▶ WHAT IS BEING ASKED: Begin with the line below holding "html: none ->" and go on through the line holding "text: 0.0% ->", duplicating each line exactly and leaving out pictures.
** EXCERPTED RECORDS follows **
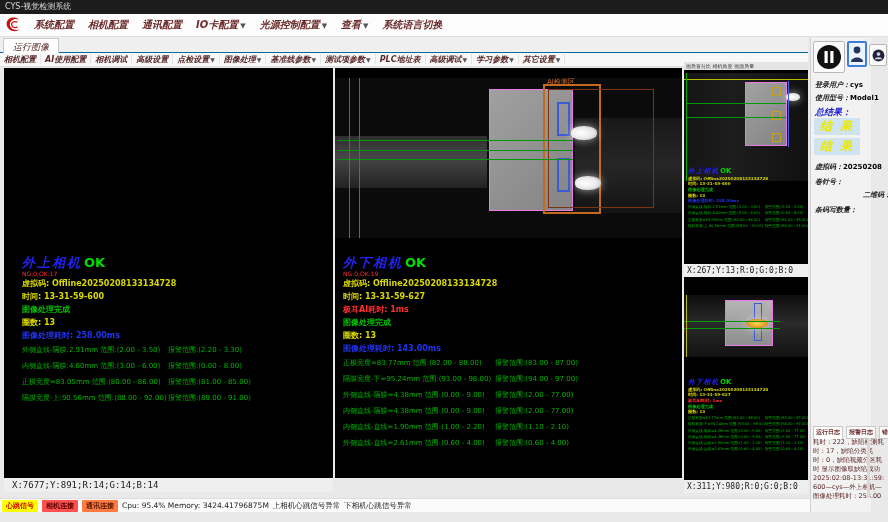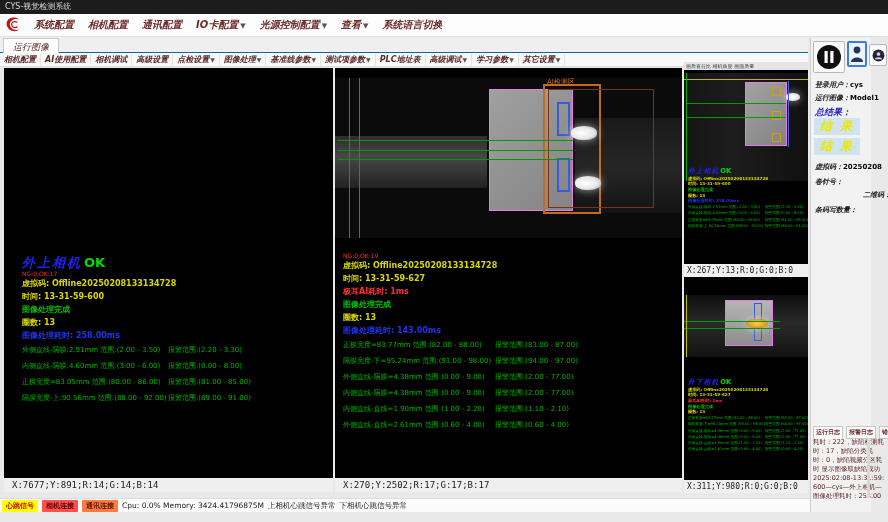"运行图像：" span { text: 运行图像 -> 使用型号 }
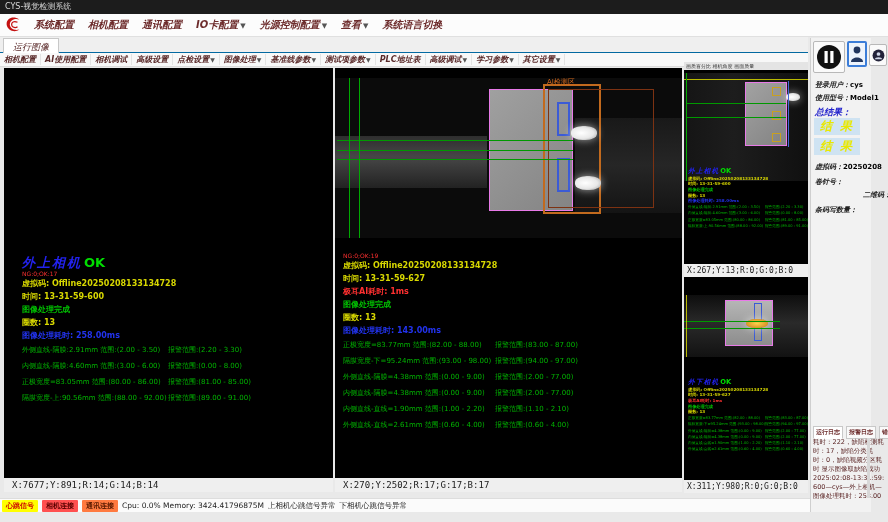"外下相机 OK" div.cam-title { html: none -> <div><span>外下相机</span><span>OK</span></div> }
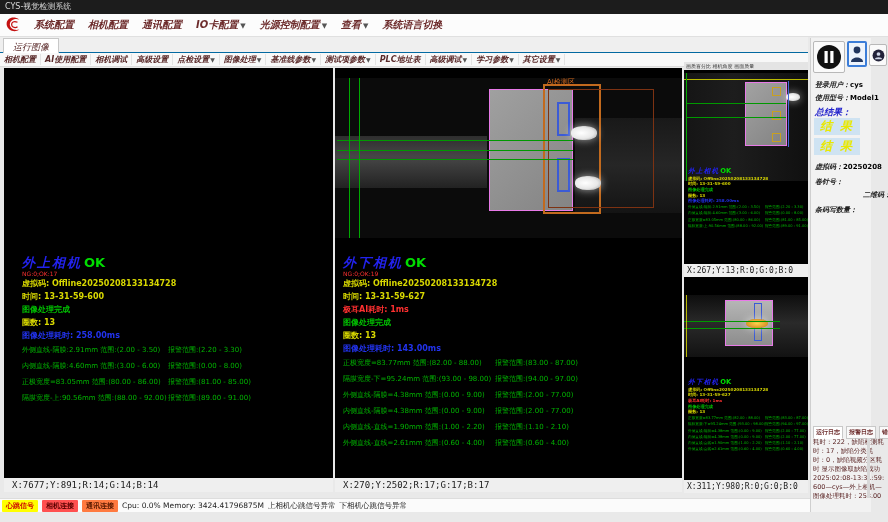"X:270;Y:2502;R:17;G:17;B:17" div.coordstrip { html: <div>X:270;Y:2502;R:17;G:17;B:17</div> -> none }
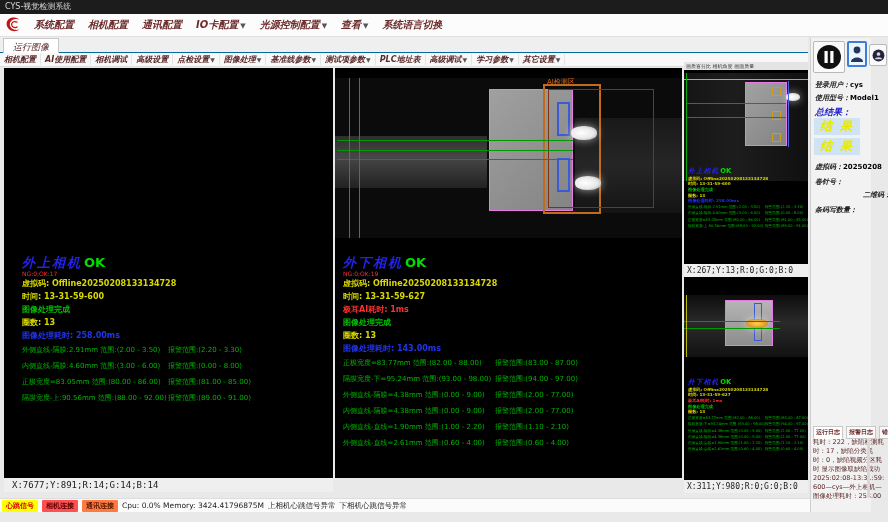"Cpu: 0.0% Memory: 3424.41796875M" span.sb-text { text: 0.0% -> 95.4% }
** End of EXCERPTED RECORDS **
** EXCERPTED RECORDS follows **
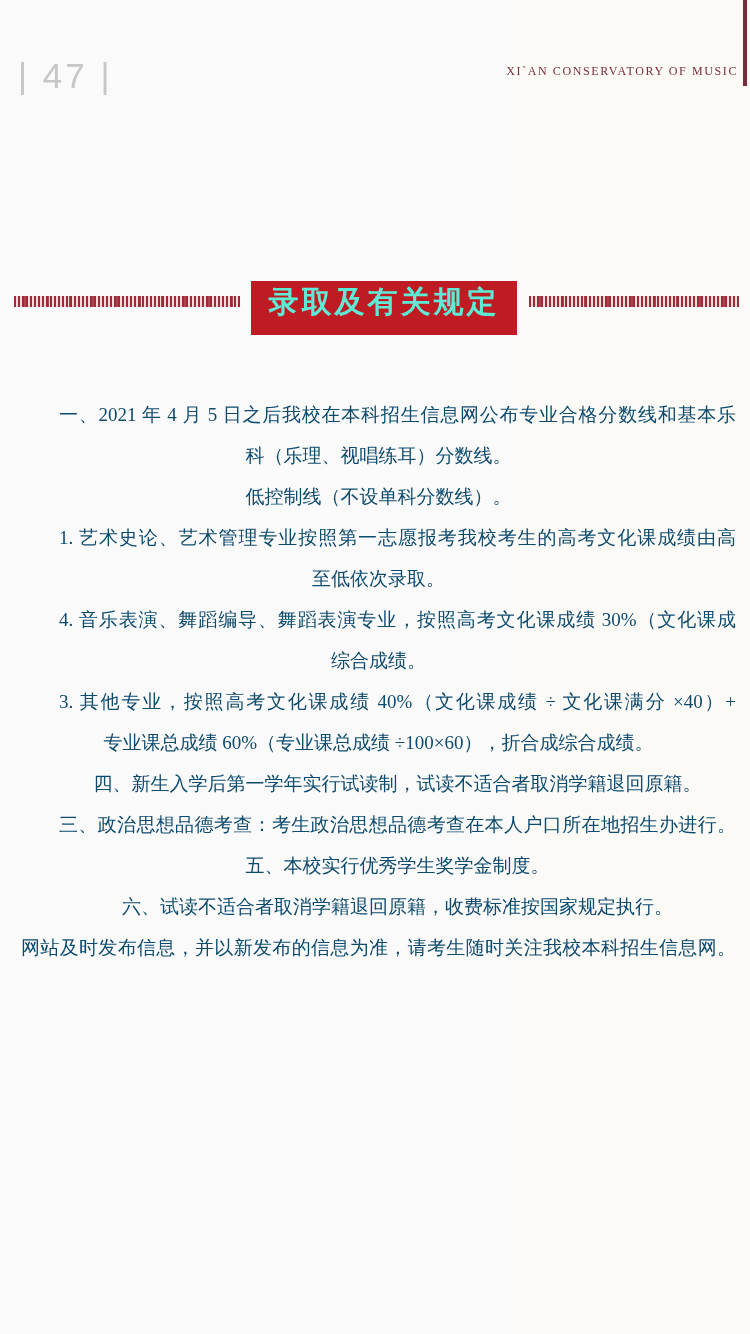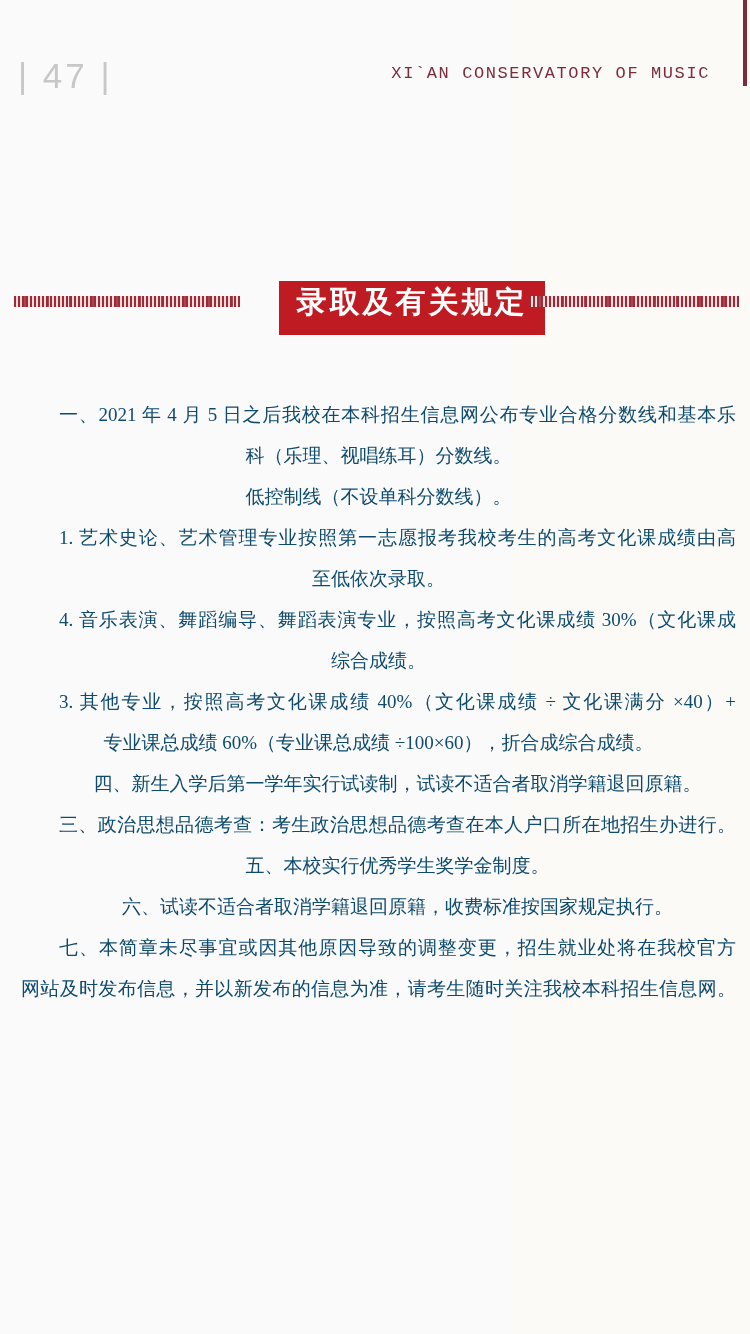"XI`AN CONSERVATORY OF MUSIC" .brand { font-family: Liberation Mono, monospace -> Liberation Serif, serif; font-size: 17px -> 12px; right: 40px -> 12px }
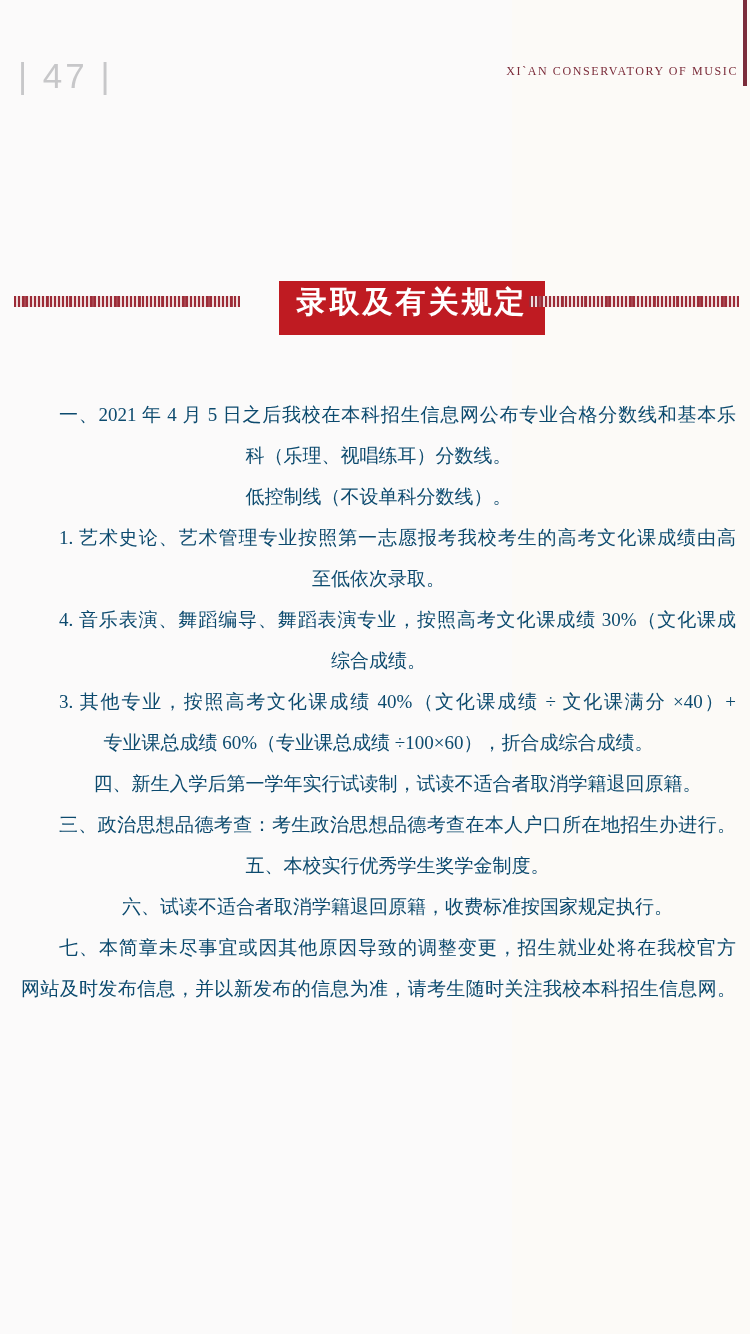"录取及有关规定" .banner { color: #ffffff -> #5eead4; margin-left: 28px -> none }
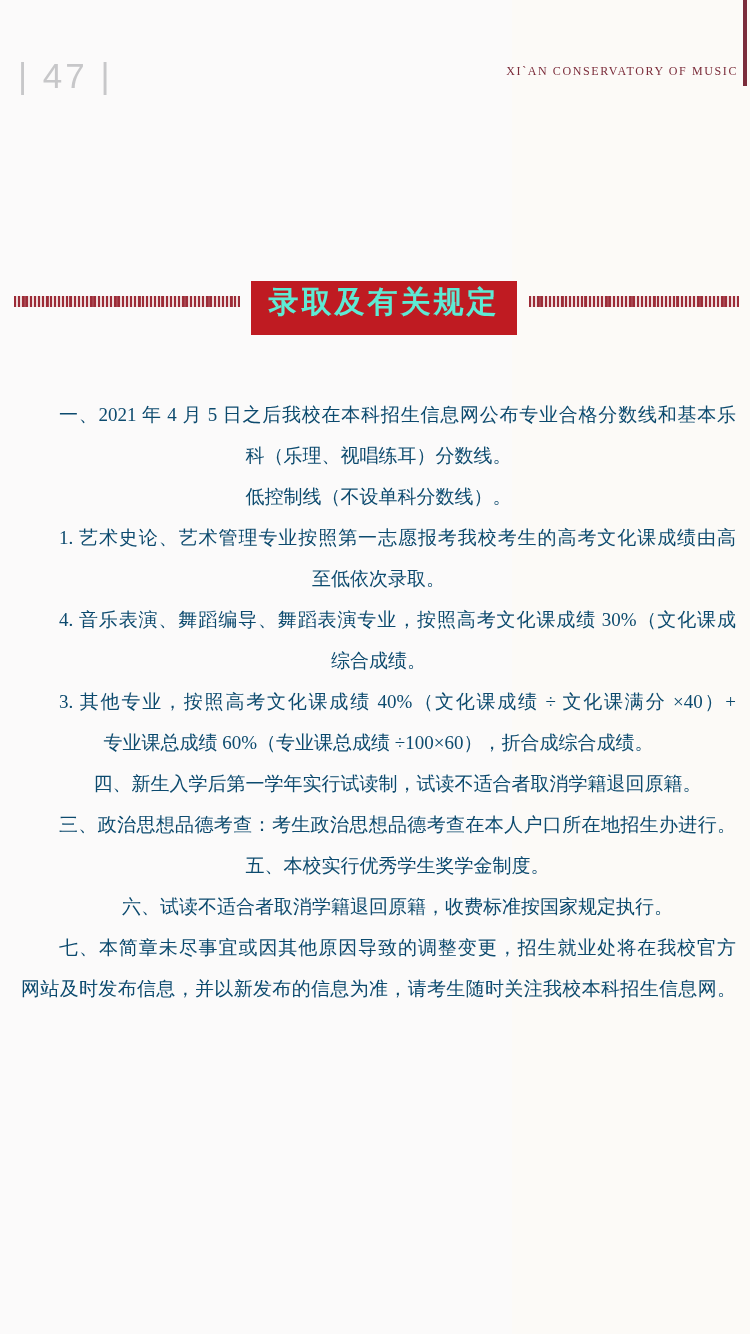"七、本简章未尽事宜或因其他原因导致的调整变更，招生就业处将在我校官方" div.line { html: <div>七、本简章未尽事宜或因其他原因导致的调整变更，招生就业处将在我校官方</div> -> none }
** End of EXCERPTED RECORDS **
▶ ANSWER FOR THIS EXERCISE:
"外下相机 OK" div.cam-title { html: none -> <div><span>外下相机</span><span>OK</span></div> }
"X:270;Y:2502;R:17;G:17;B:17" div.coordstrip { html: <div>X:270;Y:2502;R:17;G:17;B:17</div> -> none }
"Cpu: 0.0% Memory: 3424.41796875M" span.sb-text { text: 0.0% -> 95.4% }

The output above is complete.